Traditionally, value was distributed based on physical production and manufacturing capabilities. Today, a significant share of value is captured by companies that control intangible assets such as brand, design, and intellectual property.
OECD research shows that intangible capital accounts for a growing share of income in global value chains, reflecting its increasing importance in determining economic outcomes. (OECD)
This shift has implications for competition and economic development. It highlights the importance of innovation, knowledge, and intellectual property in capturing value.
It also underscores the need for businesses to move beyond traditional models and embrace new sources of competitive advantage.
The Future of Business Advantage
The transformation of business is ongoing.
As digital technologies continue to evolve, the importance of intangible assets and organisational capability will only increase. Data will become more central to decision-making, and systems will become more integrated.

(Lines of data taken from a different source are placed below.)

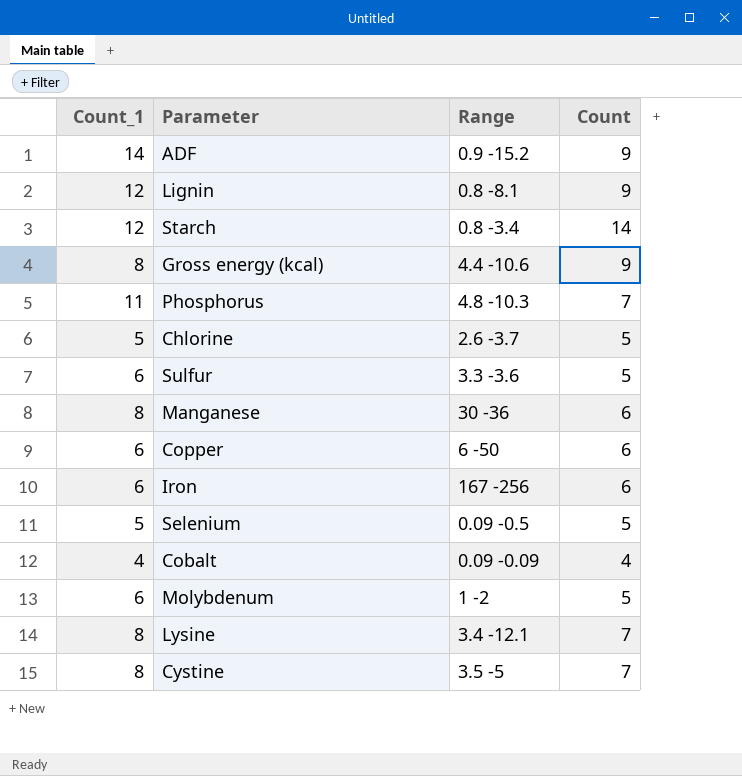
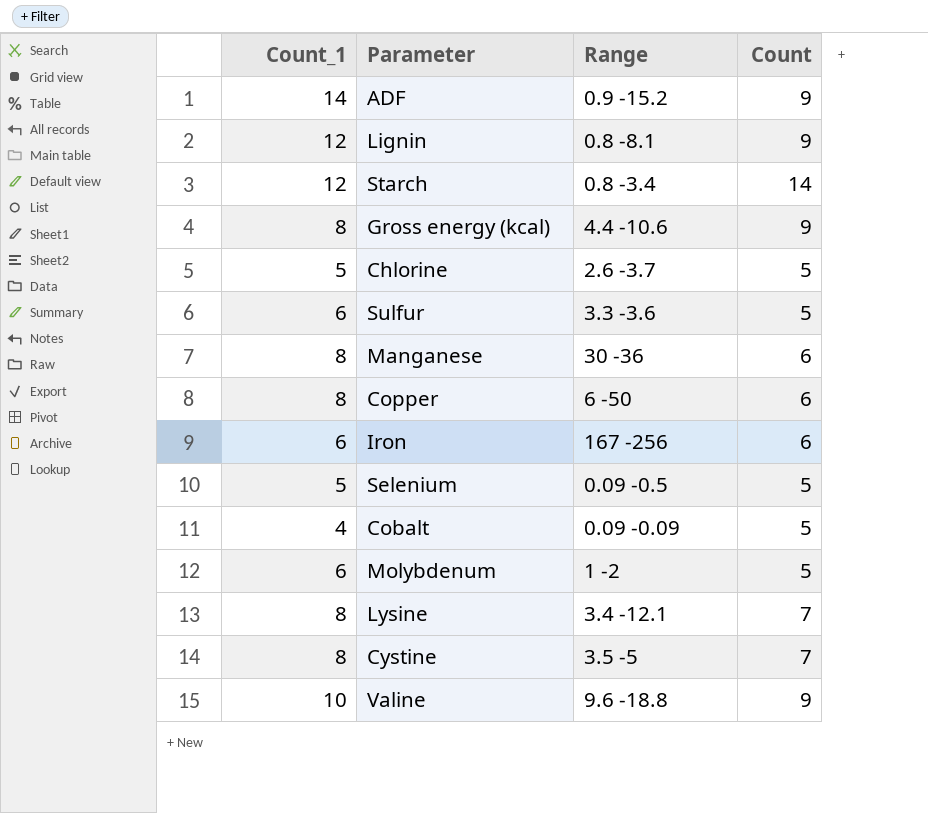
row Phosphorus: 11 | 4.8 -10.3 | 7 -> none
Copper | Count_1: 6 -> 8
Cobalt | Count: 4 -> 5
row Valine: none -> 10 | 9.6 -18.8 | 9

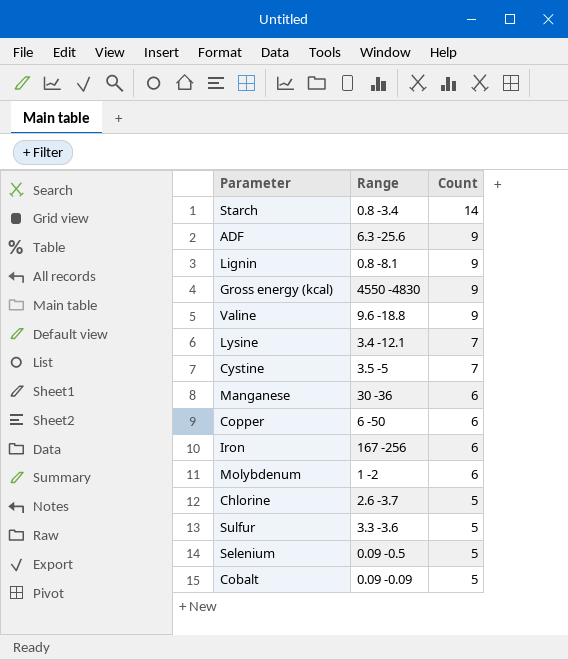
row order: none -> Count descending
column Count_1 | position: 1 -> none
ADF | Range: 0.9 -15.2 -> 6.3 -25.6
Gross energy (kcal) | Range: 4.4 -10.6 -> 4550 -4830
Molybdenum | Count: 5 -> 6

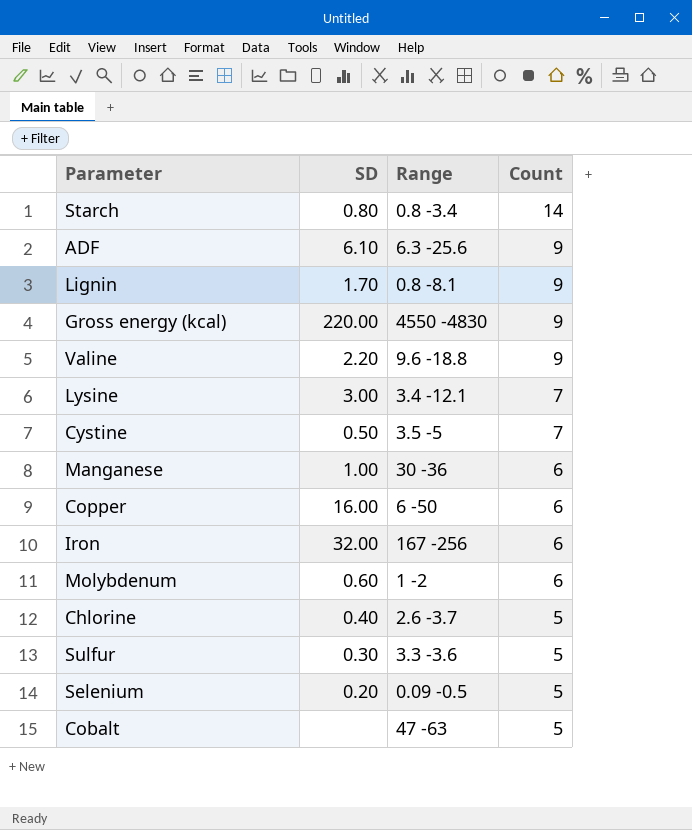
column SD | position: none -> 2
Cobalt | Range: 0.09 -0.09 -> 47 -63

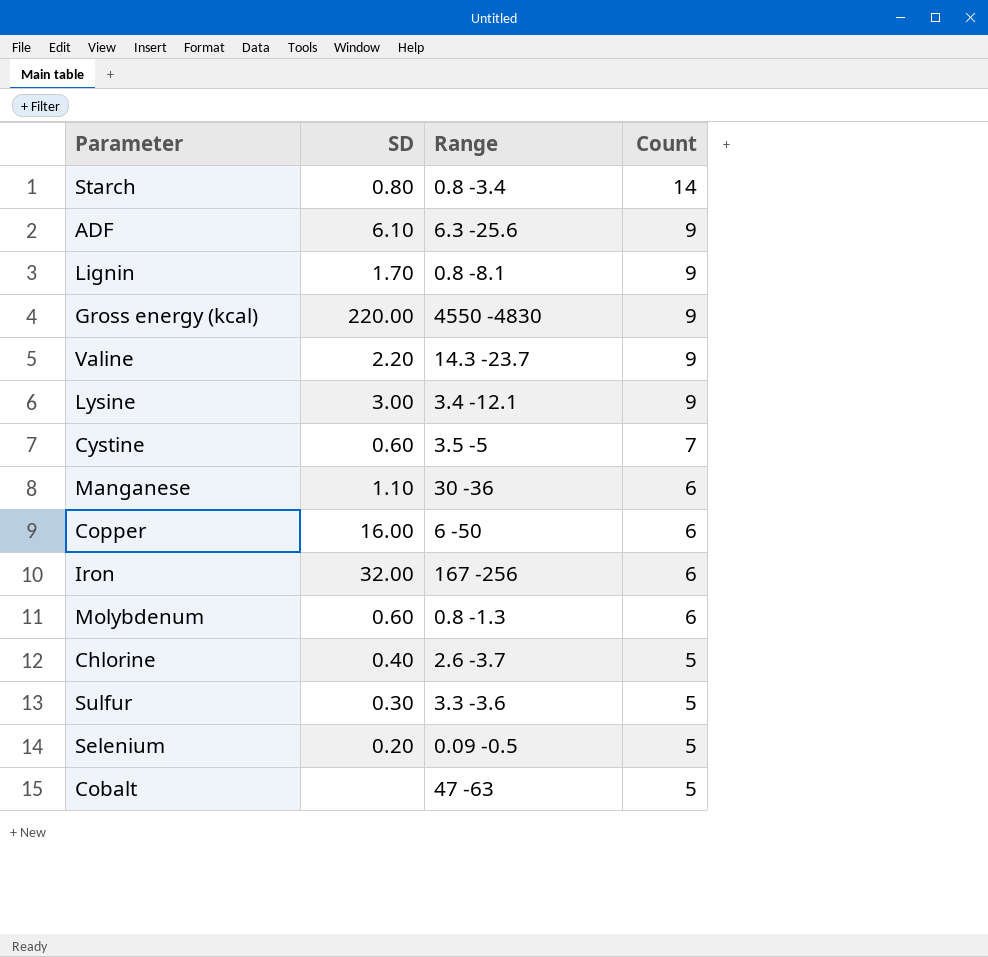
Valine | Range: 9.6 -18.8 -> 14.3 -23.7
Lysine | Count: 7 -> 9
Cystine | SD: 0.50 -> 0.60
Manganese | SD: 1.00 -> 1.10
Molybdenum | Range: 1 -2 -> 0.8 -1.3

At the same time, the challenges associated with measurement, management, and risk will persist. Businesses will need to develop new frameworks and strategies to navigate this environment.
The companies that succeed will be those that understand the invisible forces shaping value—and learn how to harness them effectively.
Conclusion: The Leverage You Cannot See
Modern business success is no longer defined by what is visible.
It is shaped by intangible assets, data, and organisational capabilities that operate beneath the surface. These elements do not always appear in financial statements, yet they determine outcomes in profound ways.
This invisible leverage is redefining the nature of competition.
Companies that recognise and embrace this shift gain a significant advantage. They can innovate more effectively, adapt more quickly, and create value more sustainably.
Those that rely solely on traditional metrics risk missing the deeper forces at work.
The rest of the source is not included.